Machiavel divise les princes en princes héréditaires et en princes nouveaux.
Il se déclare pour le principe des gouvernements héréditaires et légitimes, comme infiniment plus faciles à posséder et à régir innocemment que les autres pouvoirs. Son bon sens est légitimiste. Quant aux républiques, il en a traité, dit-il, dans le Commentaire sur Tite-Live; là il est républicain avec l'intelligence des diverses crises des républiques: il se prononce tantôt pour l'aristocratie conservatrice, tantôt pour la démocratie progressive, aujourd'hui pour le sénat, demain pour le peuple, selon le temps, mais toujours pour l'honnête et pour le bien public.
Les provinces annexées aux États du prince nouveau, dit-il, ne peuvent y rester longtemps attachées tant que la race de leurs anciens souverains n'est pas éteinte. On en a conclu que Machiavel conseillait le meurtre des anciennes familles des princes vaincus.
«Il faut de plus, ajoute-t-il, que le nouveau prince vienne résider dans ses nouvelles conquêtes, et que les conquérants parlent la même langue que les conquis. Le roi de France Louis XII fit cinq fautes en Italie: il y ruina les puissances faibles, il y accrut la puissance d'un prince puissant, il y introduisit un prince étranger très-fort, il n'y vint pas résider, et il n'y établit pas la domination française.»

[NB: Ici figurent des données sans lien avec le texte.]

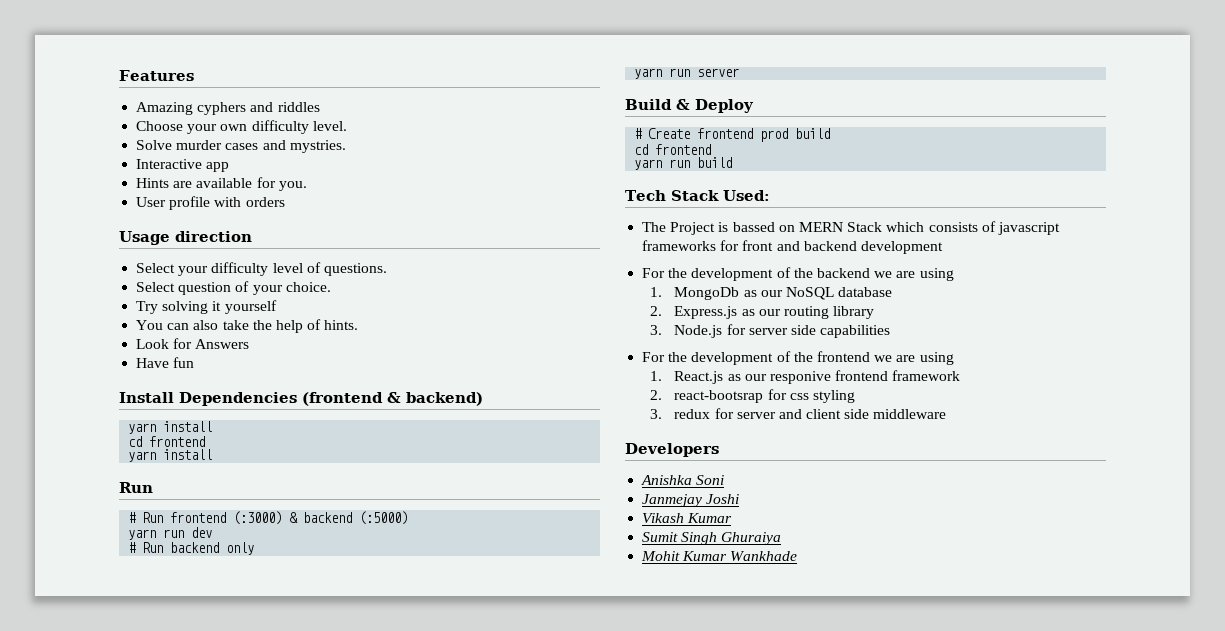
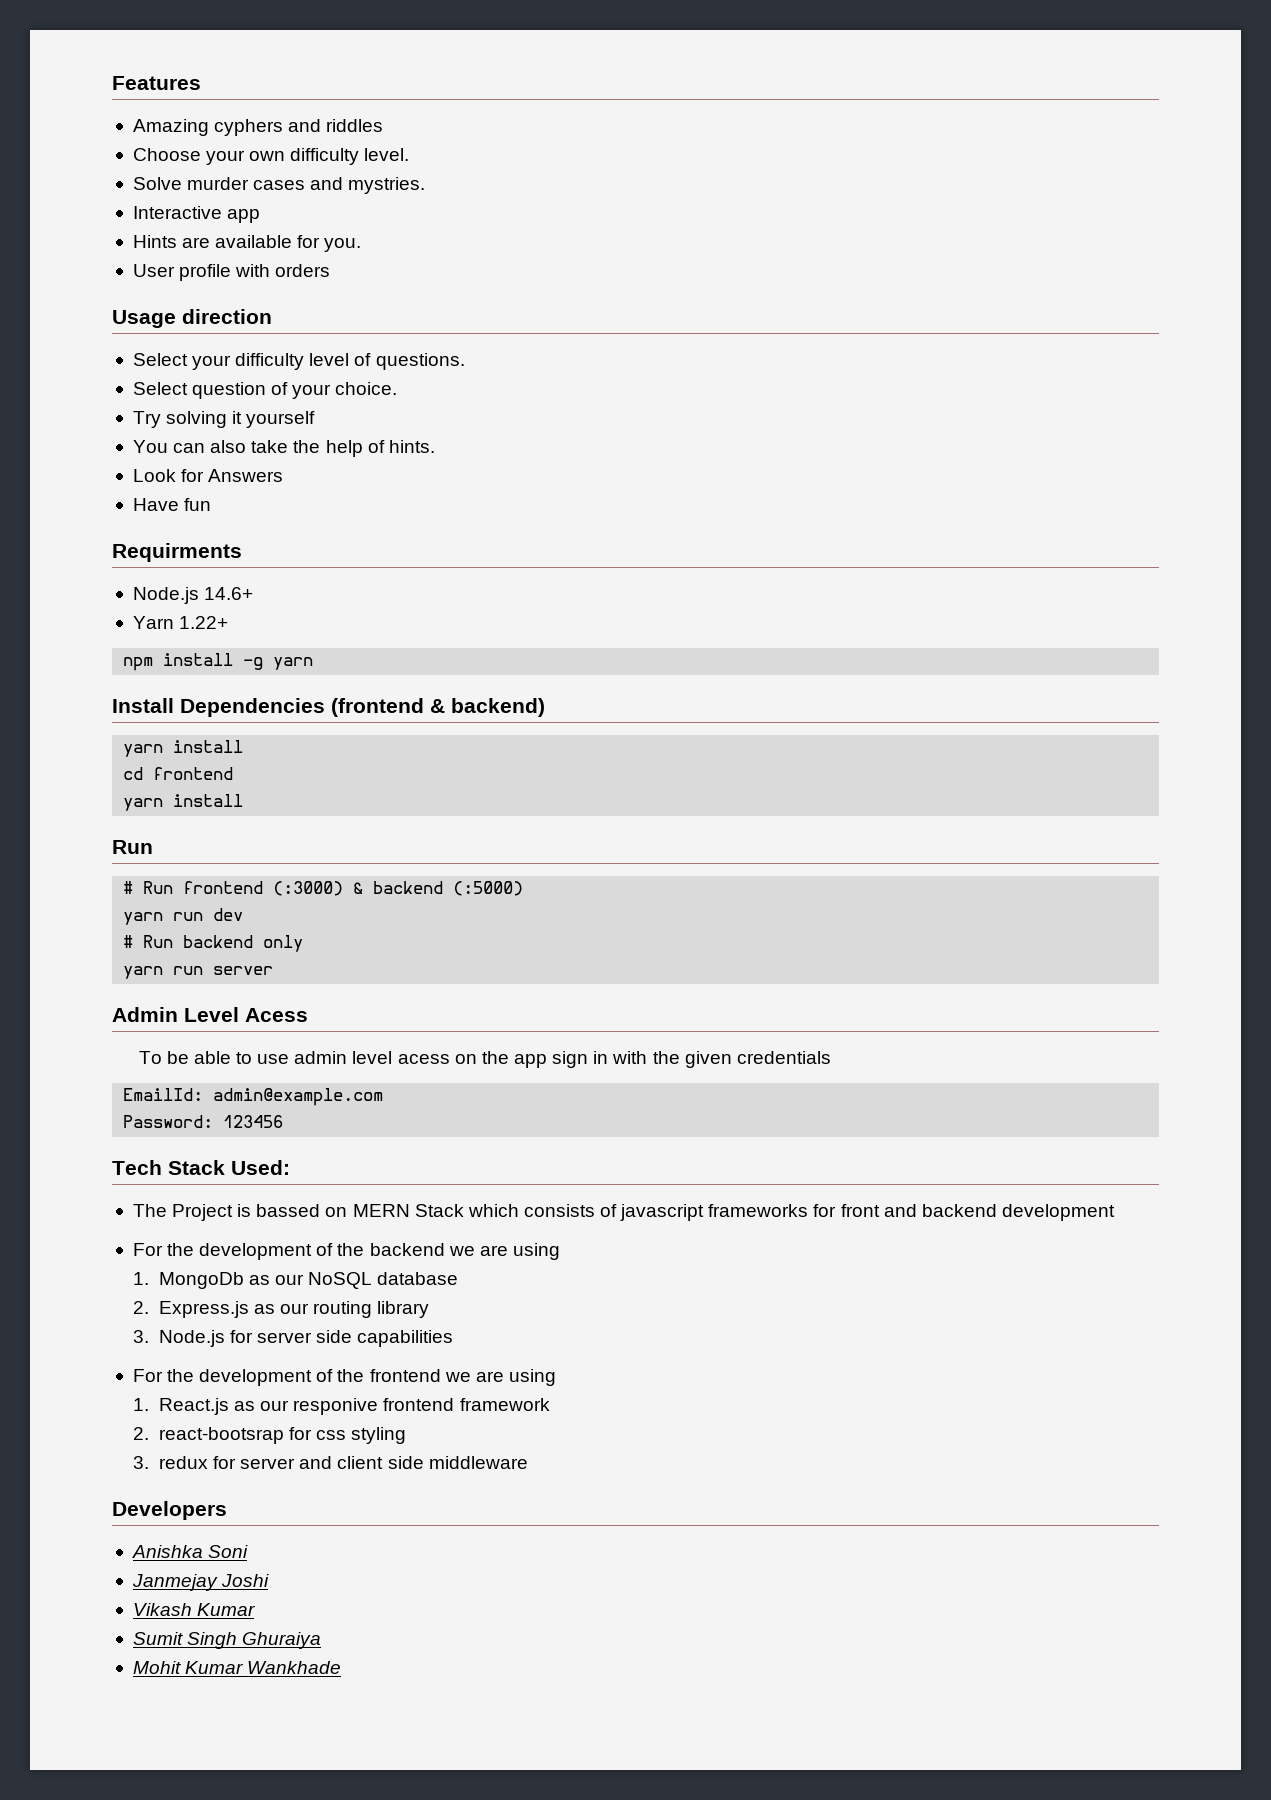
+ Requirments
+ Node.js 14.6+
+ Yarn 1.22+
+ npm install -g yarn
- Build & Deploy
- # Create frontend prod build
- cd frontend
- yarn run build
+ Admin Level Acess
+ To be able to use admin level acess on the app sign in with the given credentials
+ EmailId: admin@example.com
+ Password: 123456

Ces cinq fautes reprochées par Machiavel à Louis XII ne semblent-elles pas prophétiquement s'appliquer à la politique de la France d'hier relativement à l'Italie? La France y laisse tomber les puissances faibles et secondaires, la Toscane, Parme, Modène, les États romains, bientôt Naples; elle y introduit un prince très-puissant déjà, le roi de Sardaigne, et l'Angleterre, alliée désormais de la maison de Savoie, au détriment de la France; elle n'y fonde aucun patronage français sur aucune partie de l'Italie.

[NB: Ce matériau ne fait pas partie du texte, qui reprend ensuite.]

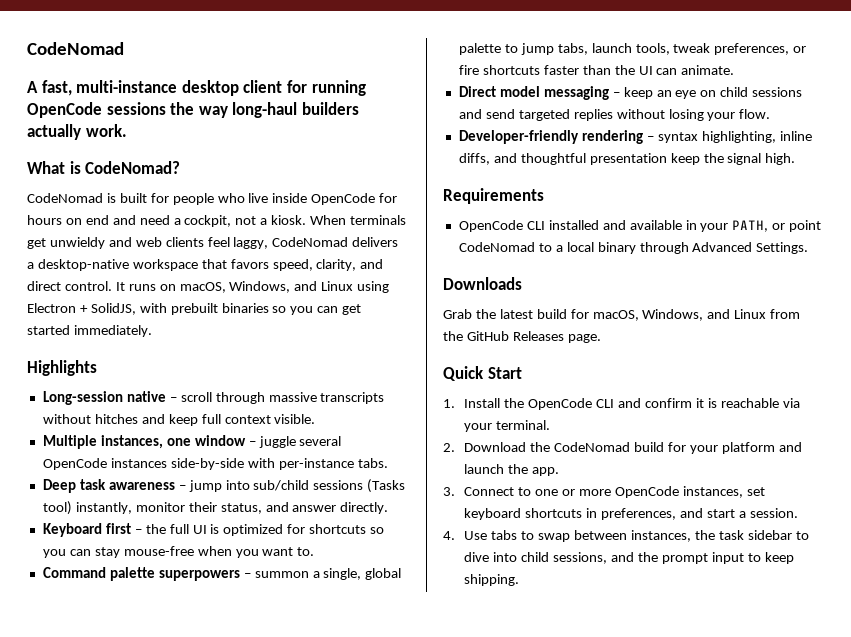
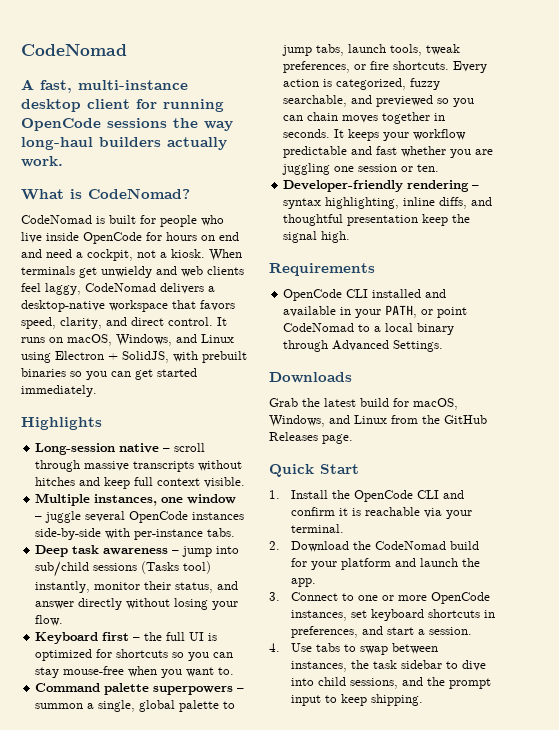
- Deep task awareness – jump into sub/child sessions (Tasks tool) instantly, monitor their status, and answer directly.
+ Deep task awareness – jump into sub/child sessions (Tasks tool) instantly, monitor their status, and answer directly without losing your flow.
- Command palette superpowers – summon a single, global palette to jump tabs, launch tools, tweak preferences, or fire shortcuts faster than the UI can animate.
- Direct model messaging – keep an eye on child sessions and send targeted replies without losing your flow.
+ Command palette superpowers – summon a single, global palette to jump tabs, launch tools, tweak preferences, or fire shortcuts. Every action is categorized, fuzzy searchable, and previewed so you can chain moves together in seconds. It keeps your workflow predictable and fast whether you are juggling one session or ten.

«Jamais, dit Machiavel, le roi de France n'aurait dû consentir à affaiblir ou à laisser absorber ces petites puissances, parce que, tant qu'elles auraient existé, elles auraient empêché les ennemis de la France devenus trop puissants de trop grandir. La France, conclut-il, a donc perdu son influence en Italie pour ne s'être conformée à aucune des règles de ceux qui veulent conserver une possession. Il n'y a là aucun miracle, c'est une chose toute logique et toute naturelle. Les Italiens, poursuit-il, n'entendent rien aux affaires de guerre, et les Français rien aux affaires d'État!»